Authors (including presenting author) :
Tam EMYY(1), Kwan YK(1), Ng YY(1), Yam PW(1)
Affiliation :
(1)Department of Medicine and Geriatrics, Tuen Mun Hospital
Introduction :
The third wave of COVID-19 outbreak in Hong Kong involved more elderly patients as compared to the previous two waves. With the current local healthcare policy, hospitalization rate for elderly COVID-19 patients was 100% irrespective of disease severity, allowing a comprehensive overview of the disease course and outcomes in such group of patients.
Objectives :
This study aimed to investigate the disease course and outcomes of elderly patients with COVID-19 infection, and to look for mortality rates among different age groups and frailty level within the study population.
Methodology :
This was a retrospective observational study. All elderly patients ≥65 years who were admitted to Tuen Mun Hospital between 1st July to 31st August 2020 for management of COVID-19 infection were recruited. Their demographic information, presentation, laboratory results and outcomes were reviewed. The association of age and Clinical Frailty Scale (CFS) with in-patient mortality was investigated.
Result & Outcome :
101 patients were recruited with a median age of 73 (range 65 to 96). 52.5% were male. 30.7% were at least mildly frail with CFS ≥5. 85% had at least 1 comorbid chronic disease. The most common symptoms were fever (80.2%) and cough (63.4%). Lymphopenia, hyponatremia and raised inflammatory markers were common laboratory findings.
Hypoxia was present in 52 patients (51.5%) and occurred on day 8 (IQR 5–11days) from symptom onset. 16 patients received ICU care. 13 were put on mechanical ventilation. The overall mortality rate was 16.8%. Mortality rate among those who developed hypoxia was 32.7%. Mortality in patients requiring ICU care and mechanical ventilation were 37.5% and 46.2% respectively. All patients who did not develop hypoxia survived.
The mortality rates in patients aged 65 – 69, 70 – 79, 80 – 89 and ≥90 years were 9.1% (3/33), 10% (3/30), 30% (9/30) and 25% (2/8) respectively.
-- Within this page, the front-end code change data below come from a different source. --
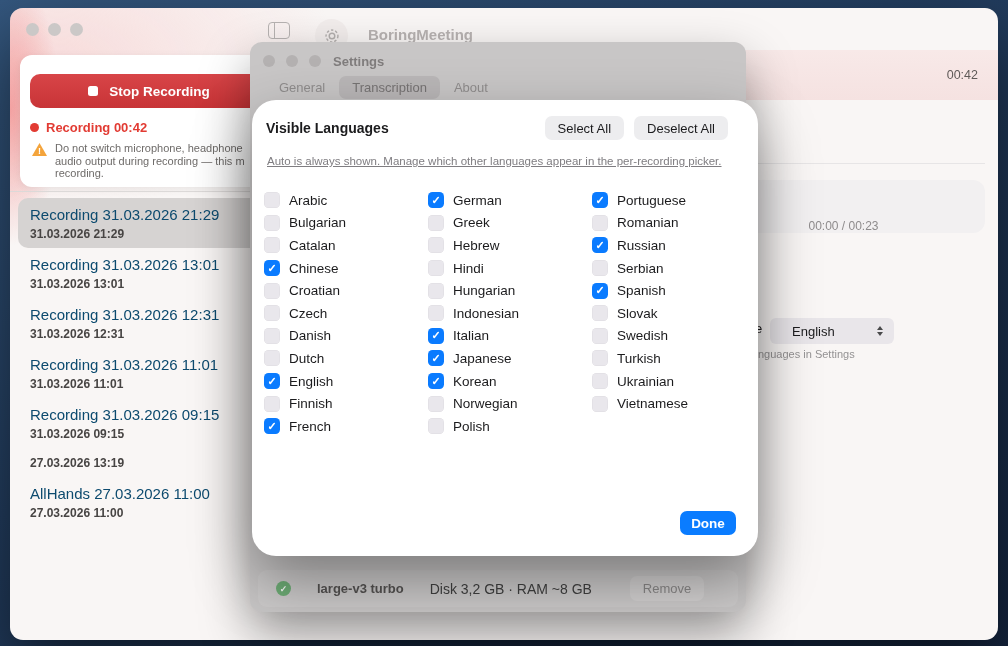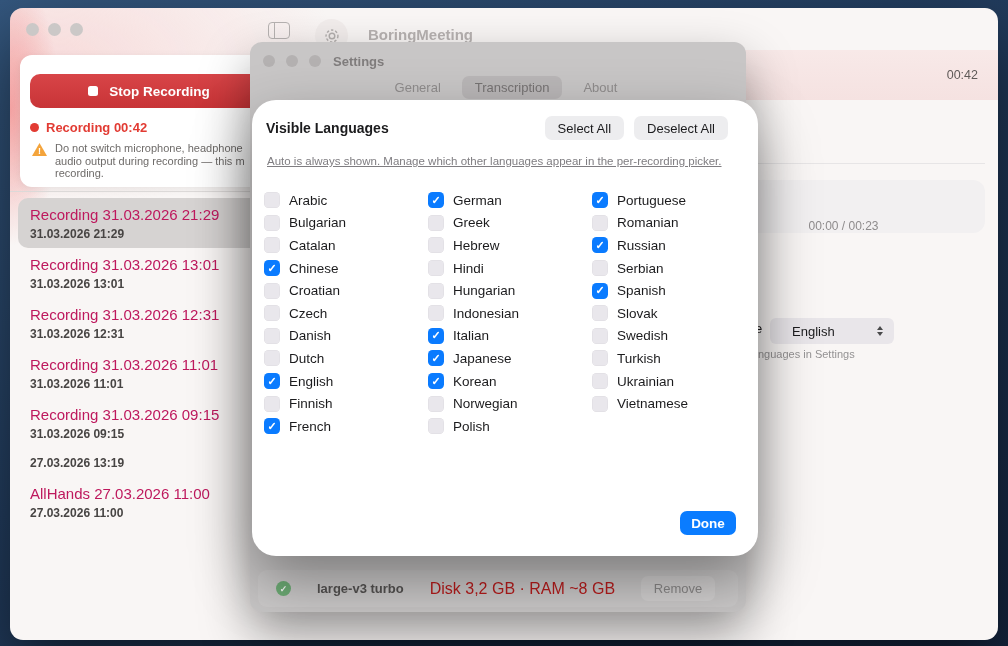"General" .s-tabs { gap: 8px -> 1px; justify-content: center -> none; left: 8px -> 16px }
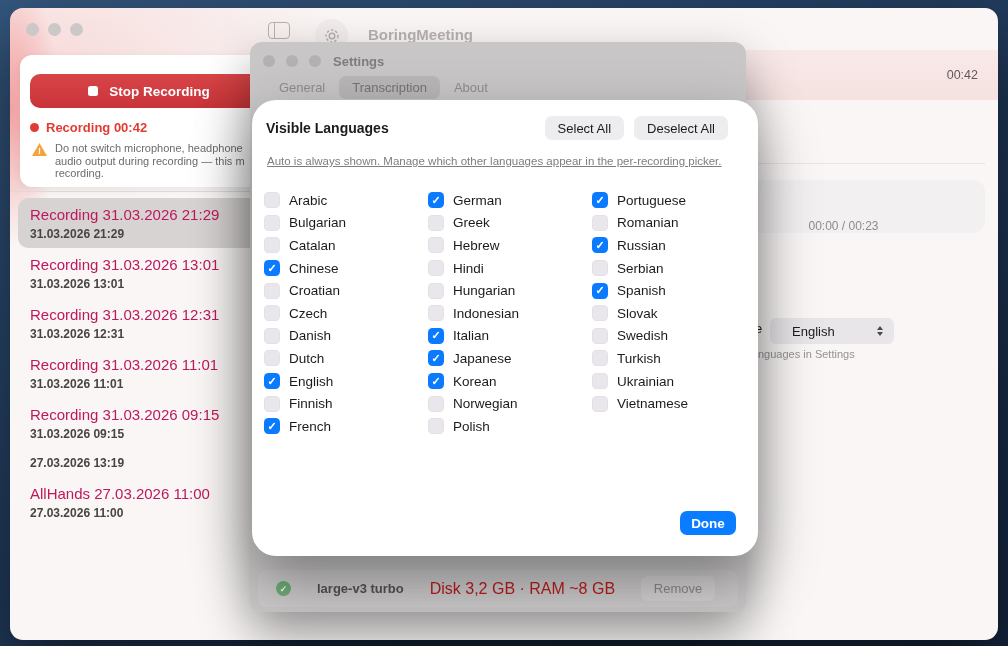"Recording 31.03.2026 21:29" .rec-title { color: #be185d -> #0c4a6e }
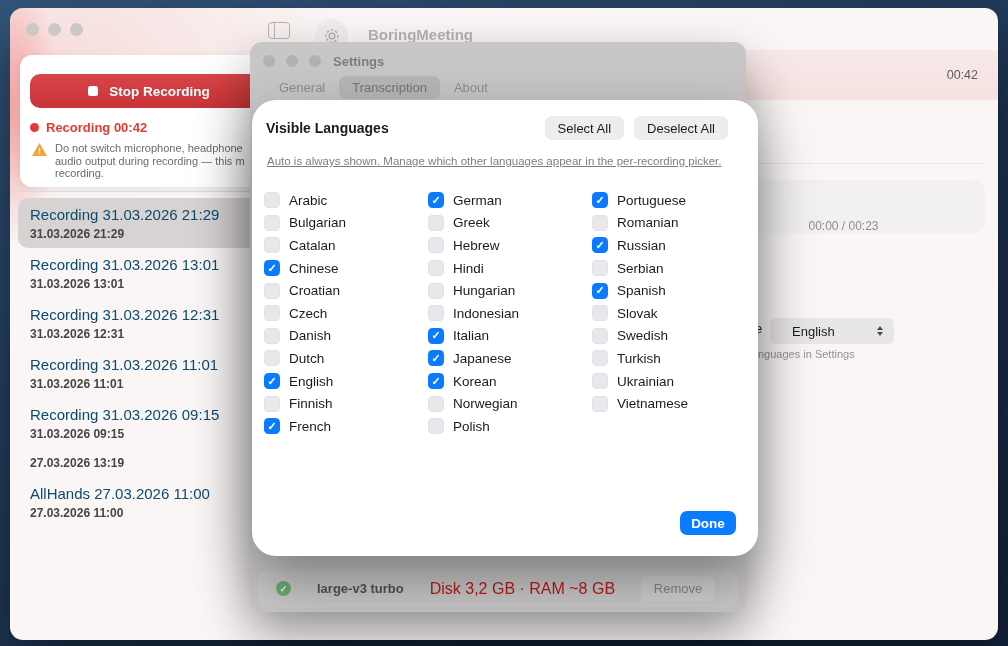"Disk 3,2 GB · RAM" .model-details { color: #b91c1c -> #404040; font-size: 16px -> 14px }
Elderly who were very fit and well (CFS 1–2), managing well to vulnerable (CFS 3–4), mildly to moderately frail (CFS 5–6) and at least severely frail (CFS ≥7) had a mortality rate of 5.7% (2/35), 15.2% (5/33), 23.5% (4/17) and 40% (6/15) respectively.
To conclude, clinical deterioration was common in elderly with COVID-19. Advanced age and frailty level were both positively associated with in-patient mortality.